Luxe
De wetenschappelijke vrijheid staat onder druk, ziet columnist Jan van Neerven. Ook hij vindt het tijd voor een herziening van de Grondwet.
De wetenschappelijke vrijheid staat onder druk, ziet columnist Jan van Neerven. Ook hij vindt het tijd voor een herziening van de Grondwet.
(Foto: Sam Rentmeester)
Het begrip ‘academische vrijheid’ in zijn moderne vorm gaat terug op Alexander von Humboldt. Hij beargumenteerde al in het begin van de negentiende eeuw dat de universiteit een vrijplaats diende te zijn voor waarheidsvinding, afgeschermd van politieke invloeden en marktwerking. Alleen zo konden de universiteiten hun rol vervullen als het onafhankelijke geweten van de samenleving.

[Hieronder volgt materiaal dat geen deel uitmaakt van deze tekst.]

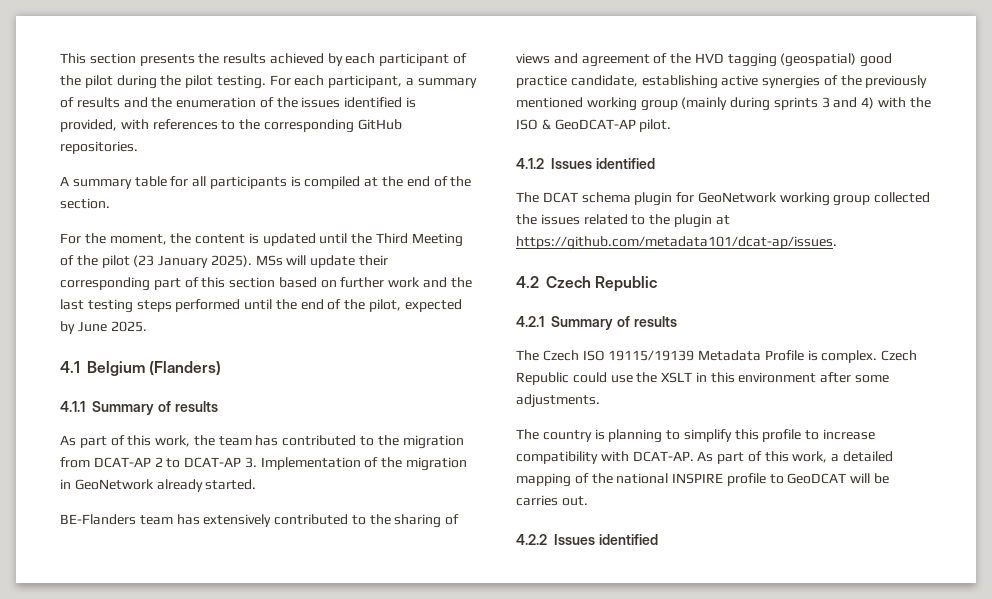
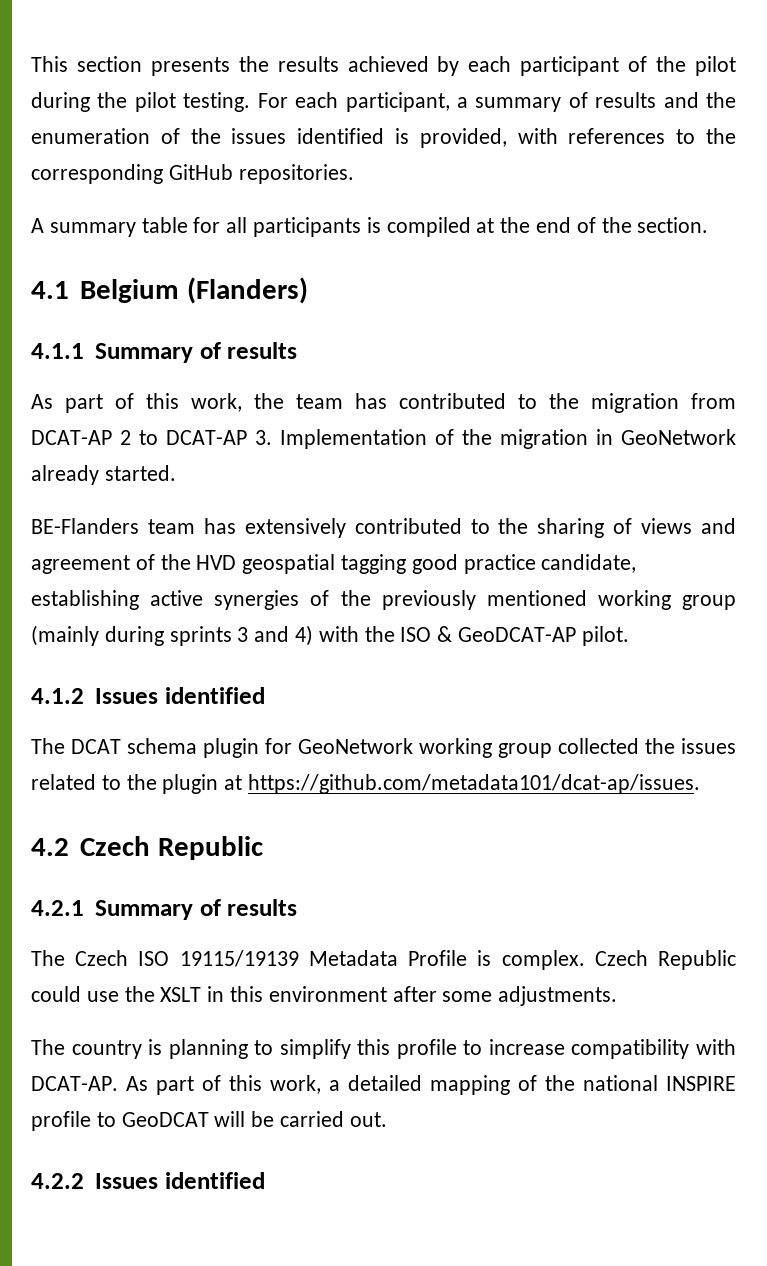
- For the moment, the content is updated until the Third Meeting of the pilot (23 January 2025). MSs will update their corresponding part of this section based on further work and the last testing steps performed until the end of the pilot, expected by June 2025.
- BE-Flanders team has extensively contributed to the sharing of views and agreement of the HVD tagging (geospatial) good practice candidate, establishing active synergies of the previously mentioned working group (mainly during sprints 3 and 4) with the ISO & GeoDCAT-AP pilot.
+ BE-Flanders team has extensively contributed to the sharing of views and agreement of the HVD geospatial tagging good practice candidate, establishing active synergies of the previously mentioned working group (mainly during sprints 3 and 4) with the ISO & GeoDCAT-AP pilot.
- As part of this work, a detailed mapping of the national INSPIRE profile to GeoDCAT will be carries out.
+ As part of this work, a detailed mapping of the national INSPIRE profile to GeoDCAT will be carried out.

In de twintigste eeuw werd dit denken voortgezet door de filosoof en psychiater Karl Jaspers. Hij schreef zijn bekende essay Die Idee der Universität in 1946 op een moment dat Europa net was begonnen met de heropbouw na de Tweede Wereldoorlog. Jaspers had met eigen ogen aanschouwd hoe de universiteit haar wezen verliest als ze haar academische vrijheid moet opgeven.
Na de tweede wereldoorlog werd wetenschap een economische factor van belang en maakten de universiteiten een enorme groei door om te kunnen voorzien in de vraag naar hoogopgeleid personeel. Het Humboldtse ideaal van Bildung – de intellectuele, culturele en morele vorming van het individu – verdween geleidelijk naar de achtergrond en werd ingewisseld voor valorisatie.
Universiteiten worden tegenwoordig afgerekend op meetbare impact op maatschappelijke dossiers. Valorisatie wordt gezien als een integraal deel van de wetenschapsbeoefening. De TU ‘hanteert als hoofdprincipe de verwevenheid van onderwijs, onderzoek en valorisatie’, zo lezen we op de strategiepagina’s. Ook NWO heeft kennisbenutting tot een belangrijk beoordelingscriterium verheven.
In dit moderne politieke en maatschappelijke krachtenveld blijkt het steeds lastiger de academische onafhankelijkheid te borgen. Het onlangs verschenen KNAW-rapport Academische vrijheid in Nederland: reactie op actuele dreigingen analyseert de interne en externe factoren die daarvoor verantwoordelijk zijn.
Nederland behoort tot de vijf EU-landen waar de Academic Freedom Index ‘significant’ is gedaald
Volgens de Academic Freedom Monitor 2024 behoort Nederland tot de vijf EU-landen waar de Academic Freedom Index (AFI) in de afgelopen tien jaar ‘significant’ is gedaald. Mede doordat de Wet Internationalisering in Balans de autonomie van het Nederlands hoger onderwijs verder onder druk zet, staat Nederland in de ranking van universitaire autonomie van de European University Association op een schamele 29ste plaats.
Intussen zijn wetenschappers steeds vaker het mikpunt van verdachtmakingen en agressie, waardoor zij zich niet meer openlijk durven uit te spreken over maatschappelijk gevoelige kwesties.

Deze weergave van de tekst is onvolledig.